FELSEFE VE YANITLAR

Felsefenin, genelde, -lisede okutulan ders kitaplarının da etkisiyle- yalnızca “soru soran, sorgulayan” bir etkinlik olduğuna, onu diğer bilgisel/bilimsel etkinliklerden ayıranın da bu olduğuna inanılır. Liseden sonra felsefeyle yakından ilgilenme olanağını yeniden bulamayan kişi, felsefenin kimi “ilginç”, kimi “tuhaf”, kimi “çarpıcı” görünen birtakım sorulardan oluşan kafa karıştırıcı bir alan olduğuna hükmederek ondan uzak durur. 
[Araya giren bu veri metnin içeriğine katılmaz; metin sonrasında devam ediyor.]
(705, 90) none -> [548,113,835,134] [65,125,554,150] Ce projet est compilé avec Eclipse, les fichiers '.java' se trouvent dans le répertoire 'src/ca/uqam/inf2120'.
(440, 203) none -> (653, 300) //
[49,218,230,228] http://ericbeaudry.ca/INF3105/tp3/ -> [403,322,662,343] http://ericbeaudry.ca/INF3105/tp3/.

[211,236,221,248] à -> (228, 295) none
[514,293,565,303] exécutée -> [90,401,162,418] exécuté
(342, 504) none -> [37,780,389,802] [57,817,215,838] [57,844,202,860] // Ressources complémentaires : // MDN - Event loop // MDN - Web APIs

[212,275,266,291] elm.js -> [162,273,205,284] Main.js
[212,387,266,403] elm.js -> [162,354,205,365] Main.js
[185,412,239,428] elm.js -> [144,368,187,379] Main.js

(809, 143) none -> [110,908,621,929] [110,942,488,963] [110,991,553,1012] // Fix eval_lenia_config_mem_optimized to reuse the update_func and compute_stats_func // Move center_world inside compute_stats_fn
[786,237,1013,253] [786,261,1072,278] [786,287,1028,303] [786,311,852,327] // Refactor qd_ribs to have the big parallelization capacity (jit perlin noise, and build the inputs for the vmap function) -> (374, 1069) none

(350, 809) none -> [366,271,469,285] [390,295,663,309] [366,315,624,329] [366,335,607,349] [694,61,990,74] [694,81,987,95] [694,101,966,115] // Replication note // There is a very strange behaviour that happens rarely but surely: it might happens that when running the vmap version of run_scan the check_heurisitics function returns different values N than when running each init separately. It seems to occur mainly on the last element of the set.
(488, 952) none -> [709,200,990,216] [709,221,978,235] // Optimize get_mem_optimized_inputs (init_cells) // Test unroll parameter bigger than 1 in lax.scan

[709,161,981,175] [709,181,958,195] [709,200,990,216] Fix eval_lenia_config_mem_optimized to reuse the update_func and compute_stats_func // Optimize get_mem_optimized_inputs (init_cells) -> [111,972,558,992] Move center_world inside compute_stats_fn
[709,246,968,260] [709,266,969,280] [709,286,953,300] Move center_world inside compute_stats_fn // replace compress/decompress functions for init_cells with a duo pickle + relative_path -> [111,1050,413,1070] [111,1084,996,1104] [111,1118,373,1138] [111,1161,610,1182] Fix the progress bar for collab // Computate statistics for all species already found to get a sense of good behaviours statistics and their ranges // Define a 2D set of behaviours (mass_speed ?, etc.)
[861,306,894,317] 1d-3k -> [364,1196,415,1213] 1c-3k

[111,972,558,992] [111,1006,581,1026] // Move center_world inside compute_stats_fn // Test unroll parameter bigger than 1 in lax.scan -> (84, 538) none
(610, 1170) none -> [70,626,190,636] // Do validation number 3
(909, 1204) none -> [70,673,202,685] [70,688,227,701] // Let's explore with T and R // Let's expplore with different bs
Aslında bu hüküm yalnızca felsefeye ilgisiz insanlara özgü de değildir; bugün pek çok felsefeci de felsefi etkinliğe yalnızca bu kadar bir işlev tanımaktan geri durmamaktadır. Oysa “soru sormak” ve “sorgulamak”, yalnızca bütün bilgisel/bilimsel disiplinler için söz konusu olmakla kalmaz, aynı zamanda bütün insanların da gerçekleştirdiği etkinliklerdir. 

Felsefenin neliği söz konusu olduğunda yalnızca “soru sorma” etkinliğiyle sınırlanmaya çalışılmasının iki nedeni var gibi görünmektedir. Birincisi, felsefede yanıtların önemsiz olduğuna inanılmasıdır. İkincisiyse, yanıtların önemi olsa bile, yalnızca ilginçlik bakımından önemleri olduğunun, bunların doğruluğunun ya da yanlışlığının önemsiz olduğunun düşünülmesidir. Felsefeyi felsefe yapan, sorularının niteliğinden çok, verdiği yanıtların niteliğidir. Herkes soru sorar, ama çok az kişi filozof sayılır. 2500 yıllık felsefe tarihi otuzbeş-kırk kişinin omuzları üzerinde yükselir. Bu az sayıdaki filozofu diğerlerinden ayıran, onların birilerinin hoşuna giden yanıtlar vermiş olmaları değil, insanların içinde yaşadıkları dünyadaki sorunlar karşısında -doğruluklarından dolayı- işe yarayan yanıtlar vermiş olmalarıdır.